Leave out the pictures and print the rest of the entries exactly as they stand.

-------

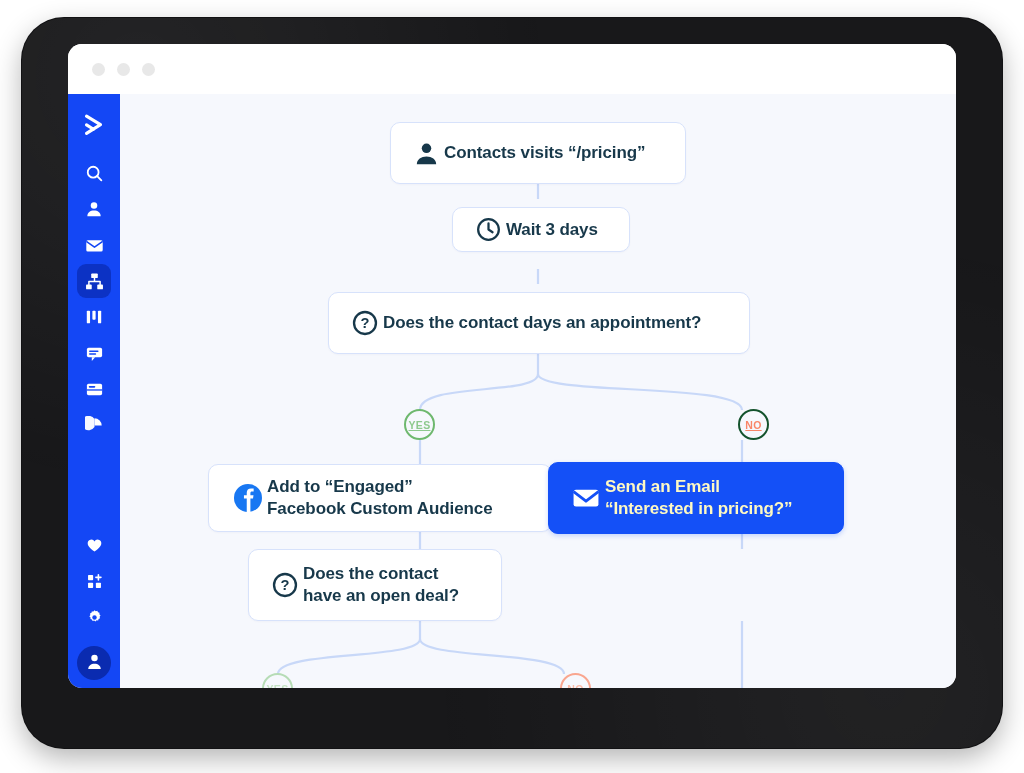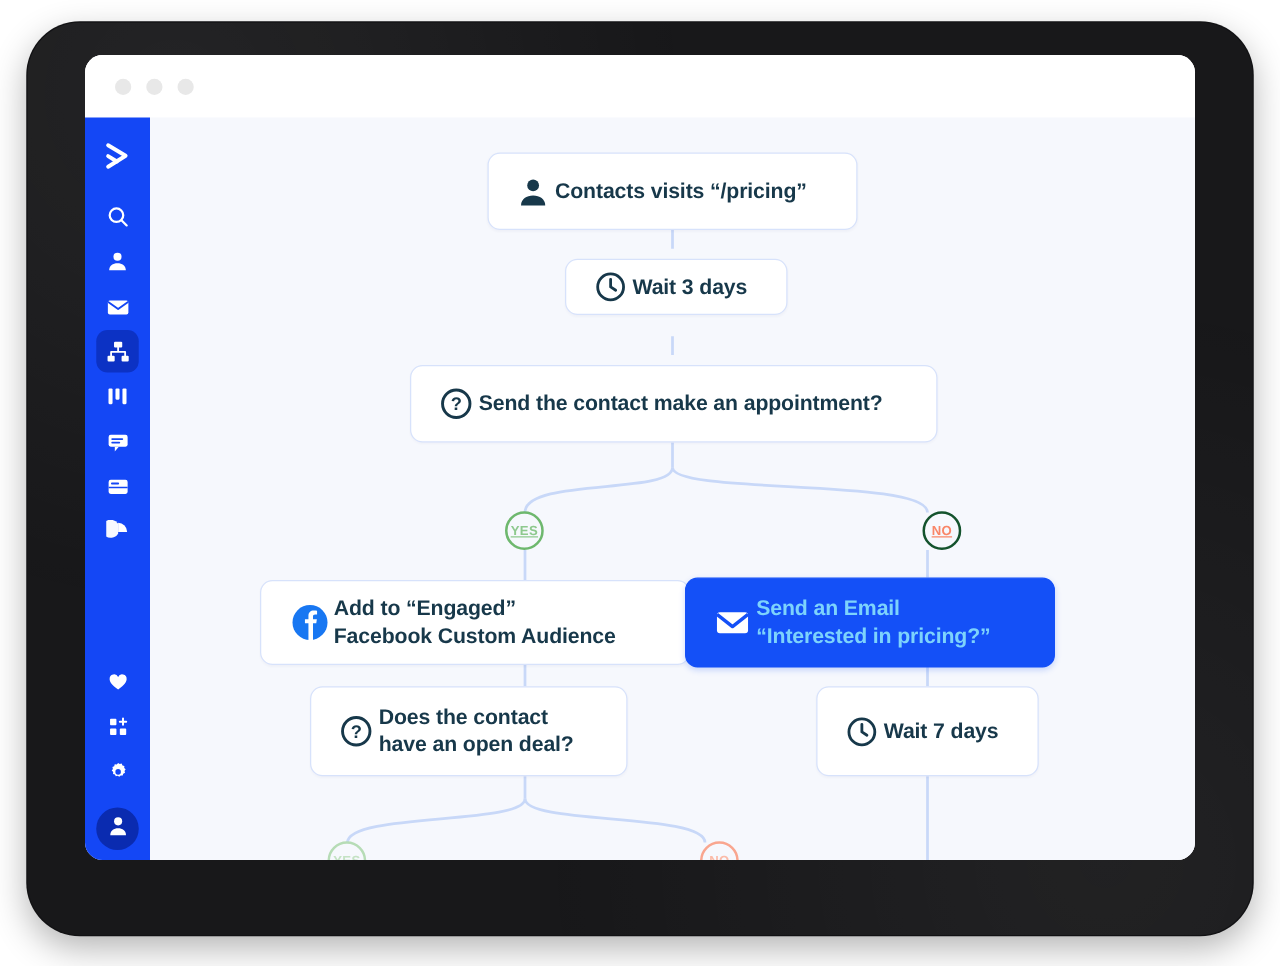--- a/index.html
+++ b/index.html
@@ -173,21 +173,21 @@
     line-height: 1.28;
     letter-spacing: -0.1px;
     white-space: pre-line;
   }
   .node.selected {
     background: #1450f7;
     border-color: #1450f7;
     box-shadow: 0 2px 5px rgba(20,80,247,0.22);
   }
   .node.selected .node-label {
-    color: #7dd3fc;
+    color: #fef9c3;
   }
 
   
   .badge {
     position: absolute;
     width: 31px;
     height: 31px;
     border-radius: 50%;
     background: #f6f8fd;
     display: flex;
@@ -412,21 +412,21 @@
           <span class="node-label">Wait 3 days</span>
         </div>
 
         <div class="node" style="left:208px; top:198px; width:422px; height:62px;">
           <span class="node-icon">
             <svg width="28" height="28" viewBox="0 0 24 24" aria-hidden="true">
               <circle cx="12" cy="12" r="9.4" fill="none" stroke="#17384a" stroke-width="2"></circle>
               <text x="12" y="16.6" text-anchor="middle" font-family="Liberation Sans, sans-serif" font-size="12.6" font-weight="700" fill="#17384a">?</text>
             </svg>
           </span>
-          <span class="node-label">Send the contact make an appointment?</span>
+          <span class="node-label">Does the contact days an appointment?</span>
         </div>
 
         <div class="badge yes" style="left:284px; top:315px;">
           <span>YES</span>
         </div>
 
         <div class="badge no" style="left:606px; top:315px;">
           <span>NO</span>
         </div>
 
@@ -456,29 +456,20 @@
           <span class="node-icon">
             <svg width="28" height="28" viewBox="0 0 24 24" aria-hidden="true">
               <circle cx="12" cy="12" r="9.4" fill="none" stroke="#17384a" stroke-width="2"></circle>
               <text x="12" y="16.6" text-anchor="middle" font-family="Liberation Sans, sans-serif" font-size="12.6" font-weight="700" fill="#17384a">?</text>
             </svg>
           </span>
           <span class="node-label">Does the contact
 have an open deal?</span>
         </div>
 
-        <div class="node" style="left:533px; top:455px; width:178px; height:72px;">
-          <span class="node-icon">
-            <svg width="27" height="27" viewBox="0 0 24 24" aria-hidden="true">
-              <circle cx="12" cy="12" r="9.2" fill="none" stroke="#17384a" stroke-width="2"></circle>
-              <path d="M12 6.6 L12 12 L15.6 14.4" fill="none" stroke="#17384a" stroke-width="2" stroke-linecap="round" stroke-linejoin="round"></path>
-            </svg>
-          </span>
-          <span class="node-label">Wait 7 days</span>
-        </div>
 
         <div class="badge yes faded-yes" style="left:142px; top:579px;">
           <span>YES</span>
         </div>
 
         <div class="badge no faded-no" style="left:428px; top:579px;">
           <span>NO</span>
         </div>
 
       </div>

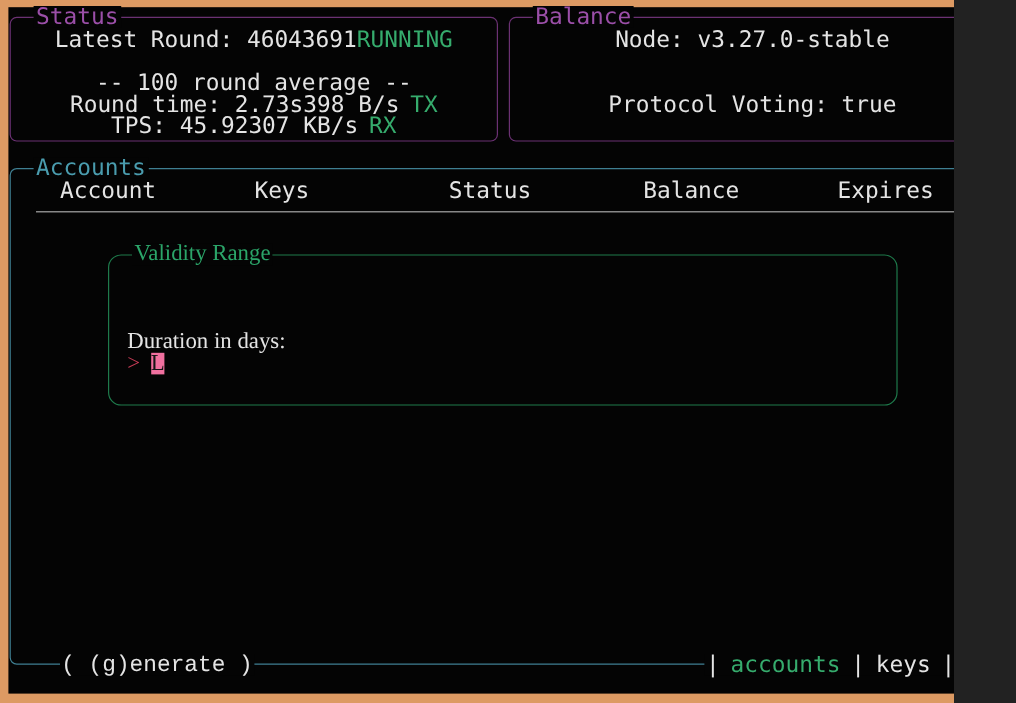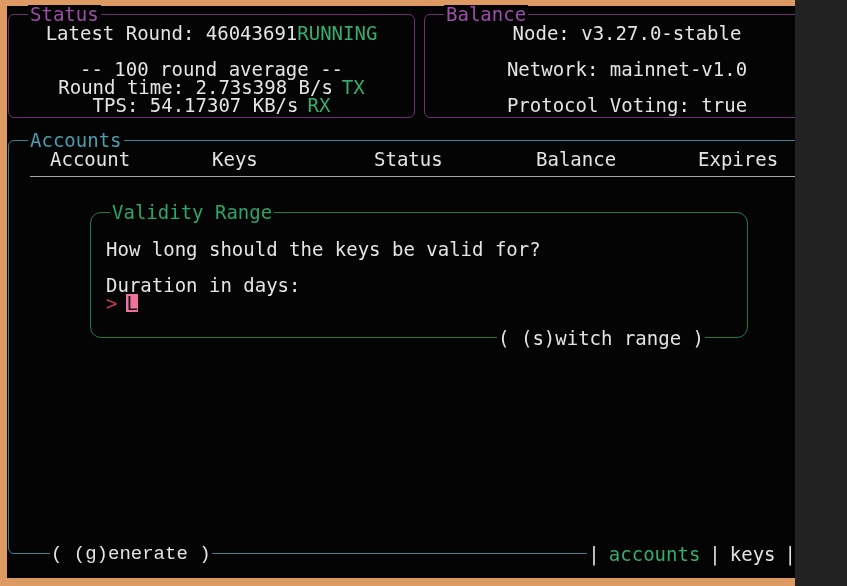--- a/index.html
+++ b/index.html
@@ -26,21 +26,21 @@
   .protocol-panel{left:417px; top:8px; width:406px; height:104px; border-color:var(--purple-border);}
   .status-panel .panel-title, .protocol-panel .panel-title{color:var(--purple-title);}
   .accounts-panel{left:1px; top:134px; width:830px; height:414px; border-color:var(--teal-border);}
   .accounts-panel .panel-title{color:var(--teal-title);}
   .pc{padding:9px 13px 0 13px;}
   .line{height:18px; display:flex; justify-content:center; white-space:pre;}
   .right{display:flex; gap:9px; white-space:pre;}
   .green{color:var(--bright-green);}
   .acct-headers{position:absolute; top:9px; left:13px; right:0; display:grid; grid-template-columns:repeat(5,162px); white-space:pre;margin-left:28px;}
   .header-separator{position:absolute; top:35px; left:21px; width:792px; border-top:1px solid var(--separator); height:0;}
-  .validity-panel{position:absolute; left:81px; top:71px; width:658px; height:126px; border:1px solid var(--green-border); border-radius:11px;}
+  .validity-panel{position:absolute; left:81px; top:71px; width:658px; height:126px; border:1px solid var(--green-border); border-radius:11px;font-family:Liberation Serif, serif;}
   .validity-panel .panel-title{color:var(--green-title);}
   .v-line{position:absolute; left:15px; white-space:pre;}
   .v-question{top:27px;}
   .v-label{top:63px;}
   .v-input{top:81px; display:flex; white-space:pre;}
   .prompt{color:var(--red-prompt); margin-right:9px;}
   .cursor{background:var(--pink-cursor); color:#141414;}
   .placeholder{color:var(--gray);}
   .border-label{position:absolute; bottom:-10px; background:var(--bg); padding:0 1px; white-space:pre; z-index:3;}
   .switch-btn{right:42px; color:var(--white); cursor:pointer;}
@@ -67,39 +67,36 @@
           <span>-- 100 round average --</span>
         </div>
         <div class="line">
           <span>Round time: 2.73s</span>
           <span class="right">
             <span>398 B/s</span>
             <span class="green">TX</span>
           </span>
         </div>
         <div class="line">
-          <span>TPS: 54.17</span>
+          <span>TPS: 45.92</span>
           <span class="right">
             <span>307 KB/s</span>
             <span class="green">RX</span>
           </span>
         </div>
       </div>
     </div>
 
     <div class="panel protocol-panel">
       <span class="panel-title">Balance</span>
       <div class="pc">
         <div class="line">
           <span>Node: v3.27.0-stable</span>
         </div>
         <div class="line"></div>
-        <div class="line">
-          <span>Network: mainnet-v1.0</span>
-        </div>
         <div class="line"></div>
         <div class="line">
           <span>Protocol Voting: true</span>
         </div>
       </div>
     </div>
 
     <div class="panel accounts-panel">
       <span class="panel-title">Accounts</span>
 
@@ -107,27 +104,25 @@
         <span>Account</span>
         <span>Keys</span>
         <span>Status</span>
         <span>Balance</span>
         <span>Expires</span>
       </div>
       <div class="header-separator"></div>
 
       <div class="validity-panel">
         <span class="panel-title">Validity Range</span>
-        <div class="v-line v-question">How long should the keys be valid for?</div>
         <div class="v-line v-label">Duration in days:</div>
         <div class="v-line v-input">
           <span class="prompt">&gt;</span>
           <span class="cursor">L</span>
         </div>
-        <span class="border-label switch-btn">( (s)witch range )</span>
       </div>
 
       <span class="border-label generate-btn">( (g)enerate )</span>
       <span class="border-label nav">
         <span>|</span>
         <span class="tab active">accounts</span>
         <span>|</span>
         <span class="tab">keys</span>
         <span>|</span>
       </span>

-------

- [SOLUTION TO THIS PROBLEM]:
--- a/index.html
+++ b/index.html
@@ -173,21 +173,21 @@
     line-height: 1.28;
     letter-spacing: -0.1px;
     white-space: pre-line;
   }
   .node.selected {
     background: #1450f7;
     border-color: #1450f7;
     box-shadow: 0 2px 5px rgba(20,80,247,0.22);
   }
   .node.selected .node-label {
-    color: #7dd3fc;
+    color: #fef9c3;
   }
 
   
   .badge {
     position: absolute;
     width: 31px;
     height: 31px;
     border-radius: 50%;
     background: #f6f8fd;
     display: flex;
@@ -412,21 +412,21 @@
           <span class="node-label">Wait 3 days</span>
         </div>
 
         <div class="node" style="left:208px; top:198px; width:422px; height:62px;">
           <span class="node-icon">
             <svg width="28" height="28" viewBox="0 0 24 24" aria-hidden="true">
               <circle cx="12" cy="12" r="9.4" fill="none" stroke="#17384a" stroke-width="2"></circle>
               <text x="12" y="16.6" text-anchor="middle" font-family="Liberation Sans, sans-serif" font-size="12.6" font-weight="700" fill="#17384a">?</text>
             </svg>
           </span>
-          <span class="node-label">Send the contact make an appointment?</span>
+          <span class="node-label">Does the contact days an appointment?</span>
         </div>
 
         <div class="badge yes" style="left:284px; top:315px;">
           <span>YES</span>
         </div>
 
         <div class="badge no" style="left:606px; top:315px;">
           <span>NO</span>
         </div>
 
@@ -456,29 +456,20 @@
           <span class="node-icon">
             <svg width="28" height="28" viewBox="0 0 24 24" aria-hidden="true">
               <circle cx="12" cy="12" r="9.4" fill="none" stroke="#17384a" stroke-width="2"></circle>
               <text x="12" y="16.6" text-anchor="middle" font-family="Liberation Sans, sans-serif" font-size="12.6" font-weight="700" fill="#17384a">?</text>
             </svg>
           </span>
           <span class="node-label">Does the contact
 have an open deal?</span>
         </div>
 
-        <div class="node" style="left:533px; top:455px; width:178px; height:72px;">
-          <span class="node-icon">
-            <svg width="27" height="27" viewBox="0 0 24 24" aria-hidden="true">
-              <circle cx="12" cy="12" r="9.2" fill="none" stroke="#17384a" stroke-width="2"></circle>
-              <path d="M12 6.6 L12 12 L15.6 14.4" fill="none" stroke="#17384a" stroke-width="2" stroke-linecap="round" stroke-linejoin="round"></path>
-            </svg>
-          </span>
-          <span class="node-label">Wait 7 days</span>
-        </div>
 
         <div class="badge yes faded-yes" style="left:142px; top:579px;">
           <span>YES</span>
         </div>
 
         <div class="badge no faded-no" style="left:428px; top:579px;">
           <span>NO</span>
         </div>
 
       </div>

--- a/index.html
+++ b/index.html
@@ -26,21 +26,21 @@
   .protocol-panel{left:417px; top:8px; width:406px; height:104px; border-color:var(--purple-border);}
   .status-panel .panel-title, .protocol-panel .panel-title{color:var(--purple-title);}
   .accounts-panel{left:1px; top:134px; width:830px; height:414px; border-color:var(--teal-border);}
   .accounts-panel .panel-title{color:var(--teal-title);}
   .pc{padding:9px 13px 0 13px;}
   .line{height:18px; display:flex; justify-content:center; white-space:pre;}
   .right{display:flex; gap:9px; white-space:pre;}
   .green{color:var(--bright-green);}
   .acct-headers{position:absolute; top:9px; left:13px; right:0; display:grid; grid-template-columns:repeat(5,162px); white-space:pre;margin-left:28px;}
   .header-separator{position:absolute; top:35px; left:21px; width:792px; border-top:1px solid var(--separator); height:0;}
-  .validity-panel{position:absolute; left:81px; top:71px; width:658px; height:126px; border:1px solid var(--green-border); border-radius:11px;}
+  .validity-panel{position:absolute; left:81px; top:71px; width:658px; height:126px; border:1px solid var(--green-border); border-radius:11px;font-family:Liberation Serif, serif;}
   .validity-panel .panel-title{color:var(--green-title);}
   .v-line{position:absolute; left:15px; white-space:pre;}
   .v-question{top:27px;}
   .v-label{top:63px;}
   .v-input{top:81px; display:flex; white-space:pre;}
   .prompt{color:var(--red-prompt); margin-right:9px;}
   .cursor{background:var(--pink-cursor); color:#141414;}
   .placeholder{color:var(--gray);}
   .border-label{position:absolute; bottom:-10px; background:var(--bg); padding:0 1px; white-space:pre; z-index:3;}
   .switch-btn{right:42px; color:var(--white); cursor:pointer;}
@@ -67,39 +67,36 @@
           <span>-- 100 round average --</span>
         </div>
         <div class="line">
           <span>Round time: 2.73s</span>
           <span class="right">
             <span>398 B/s</span>
             <span class="green">TX</span>
           </span>
         </div>
         <div class="line">
-          <span>TPS: 54.17</span>
+          <span>TPS: 45.92</span>
           <span class="right">
             <span>307 KB/s</span>
             <span class="green">RX</span>
           </span>
         </div>
       </div>
     </div>
 
     <div class="panel protocol-panel">
       <span class="panel-title">Balance</span>
       <div class="pc">
         <div class="line">
           <span>Node: v3.27.0-stable</span>
         </div>
         <div class="line"></div>
-        <div class="line">
-          <span>Network: mainnet-v1.0</span>
-        </div>
         <div class="line"></div>
         <div class="line">
           <span>Protocol Voting: true</span>
         </div>
       </div>
     </div>
 
     <div class="panel accounts-panel">
       <span class="panel-title">Accounts</span>
 
@@ -107,27 +104,25 @@
         <span>Account</span>
         <span>Keys</span>
         <span>Status</span>
         <span>Balance</span>
         <span>Expires</span>
       </div>
       <div class="header-separator"></div>
 
       <div class="validity-panel">
         <span class="panel-title">Validity Range</span>
-        <div class="v-line v-question">How long should the keys be valid for?</div>
         <div class="v-line v-label">Duration in days:</div>
         <div class="v-line v-input">
           <span class="prompt">&gt;</span>
           <span class="cursor">L</span>
         </div>
-        <span class="border-label switch-btn">( (s)witch range )</span>
       </div>
 
       <span class="border-label generate-btn">( (g)enerate )</span>
       <span class="border-label nav">
         <span>|</span>
         <span class="tab active">accounts</span>
         <span>|</span>
         <span class="tab">keys</span>
         <span>|</span>
       </span>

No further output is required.